5

I have a header file foo.h like this (unrelated stuff omitted):

#pragma once
#include <memory>

class Bar;


struct Foo
{
  std::shared_ptr<Bar> getBar();

  std::shared_ptr<const Bar> getBar() const
  {
    return const_cast<Foo*>(this)->getBar();
  }
};

The non-const overload of getBar() is implemented in a .cpp file, which also sees the full definition of Bar.

When foo.h is included from another file (which does not see the definition of Bar), VS 2010 is giving me a warning like this:

warning C4150: deletion of pointer to incomplete type 'Bar'; no destructor called

on the const overload of getBar() (or actually on something deep in the standard library instantiated from that overload).

My question is whether that warning can safely be ignored.

The way I look at it, there are two member functions of std::shared_ptr<Bar> being called in getBar() const: the converting constructor and the destructor.

// converting constructor
template <class Y>
std::shared_ptr<const Bar>::shared_ptr(std::shared_ptr<Y> &&r)

This is used to initialise the return value of getBar() const from the return value of getBar().
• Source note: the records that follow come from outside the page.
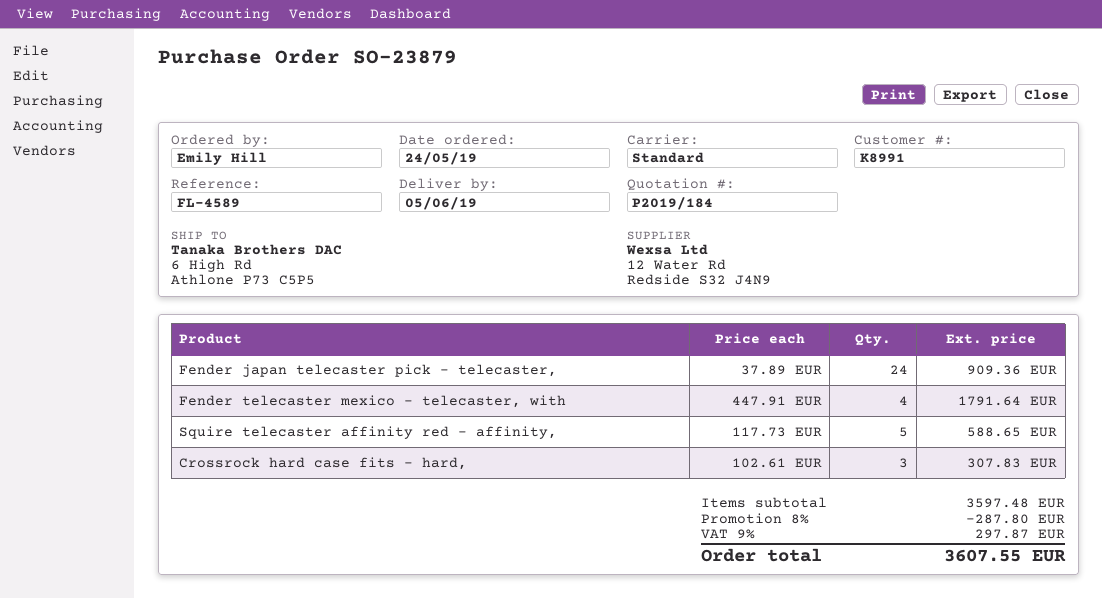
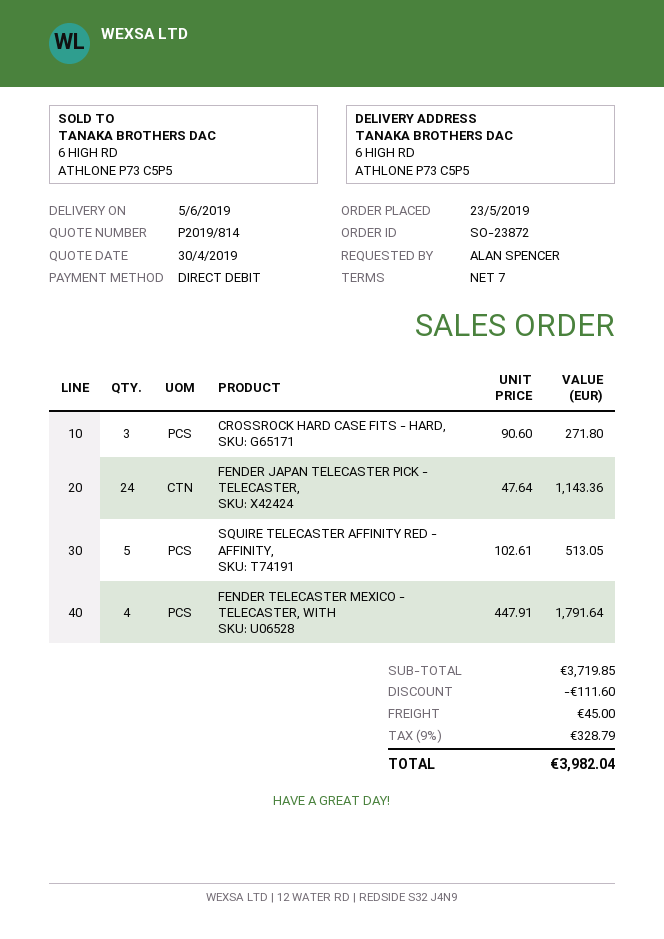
quote number: P2019/184 -> P2019/814
order number: SO-23879 -> SO-23872
order date: 2019-05-24 -> 2019-05-23
ordered by: Emily Hill -> ALAN SPENCER
Fender japan telecaster pick - telecaster,: 24 x 37.89 = 909.36 -> 24 x 47.64 = 1143.36
Squire telecaster affinity red - affinity,: 5 x 117.73 = 588.65 -> 5 x 102.61 = 513.05
Crossrock hard case fits - hard,: 3 x 102.61 = 307.83 -> 3 x 90.60 = 271.80
subtotal: 3597.48 -> 3719.85
discount: 287.80 -> 111.60
shipping: none -> 45.00
tax: 9% = 297.87 -> 9% = 328.79
total: 3607.55 -> 3982.04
This does not list any prerequisites (C++11 27.2.2.1 §20-22) which would require Y (Bar in my case) to be complete.

// destructor
std::shared_ptr<const Bar>::~shared_ptr()

27.2.2.2 §1 states that when the shared pointer being destroyed is empty, there are no side effects.

I understand why I'm getting the warning - the destructor code also has to care for the situation when delete has to be called on the stored pointer, and this code would indeed delete an incomplete type. But the way I see it, it can never be reached in my situation, so getBar() const is safe.

Am I correct, or have I overlooked a call or something which could make getBar() const actually delete an incomplete type?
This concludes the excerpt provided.